**Work to be completed:** Word for word, repeat the entries, minus the pictures.

⟨

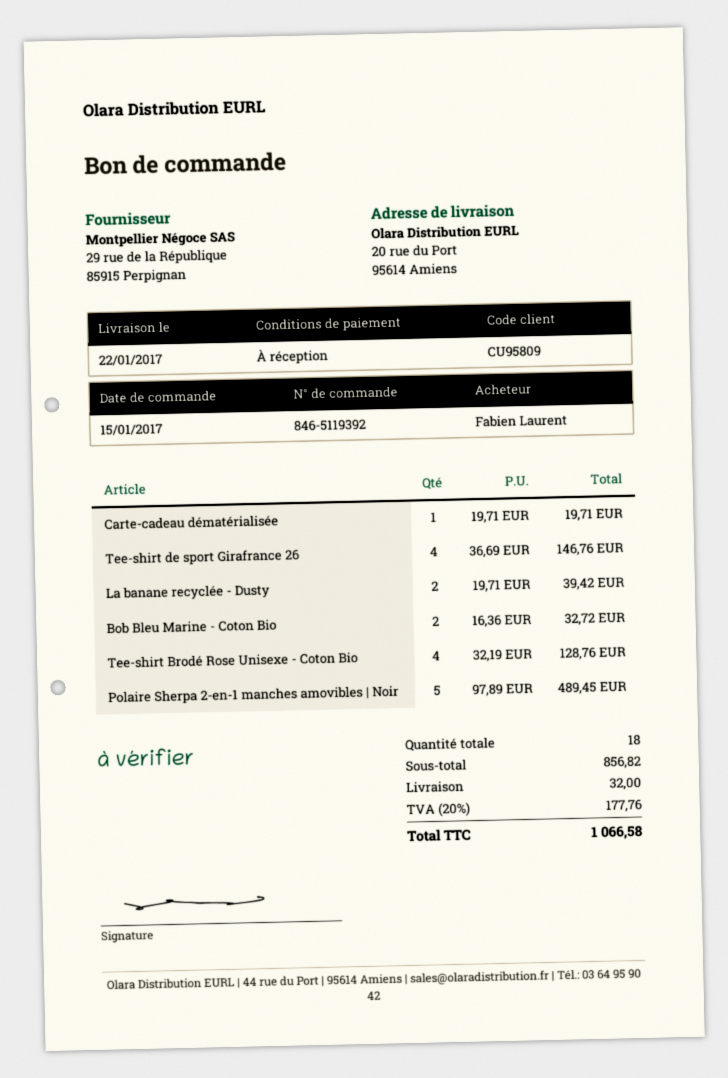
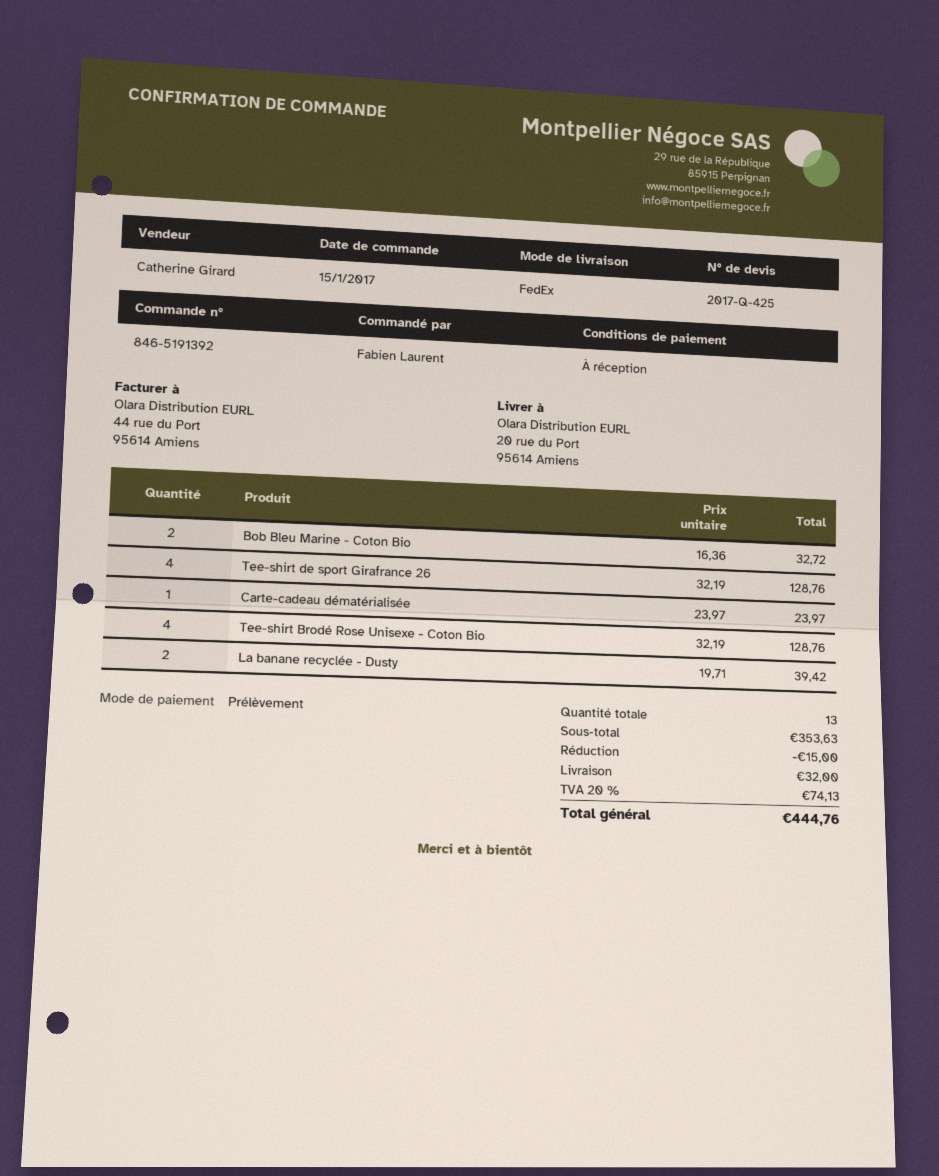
order number: 846-5119392 -> 846-5191392
Carte-cadeau dématérialisée: 1 x 19.71 = 19.71 -> 1 x 23.97 = 23.97
Tee-shirt de sport Girafrance 26: 4 x 36.69 = 146.76 -> 4 x 32.19 = 128.76
Polaire Sherpa 2-en-1 manches amovibles | Noir: 5 x 97.89 = 489.45 -> none
total quantity: 18 -> 13
subtotal: 856.82 -> 353.63
discount: none -> 15.00
tax: 20% = 177.76 -> 20% = 74.13
total: 1066.58 -> 444.76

⟩

**Written response:**
order number: 846-5119392 -> 846-5191392
Carte-cadeau dématérialisée: 1 x 19.71 = 19.71 -> 1 x 23.97 = 23.97
Tee-shirt de sport Girafrance 26: 4 x 36.69 = 146.76 -> 4 x 32.19 = 128.76
Polaire Sherpa 2-en-1 manches amovibles | Noir: 5 x 97.89 = 489.45 -> none
total quantity: 18 -> 13
subtotal: 856.82 -> 353.63
discount: none -> 15.00
tax: 20% = 177.76 -> 20% = 74.13
total: 1066.58 -> 444.76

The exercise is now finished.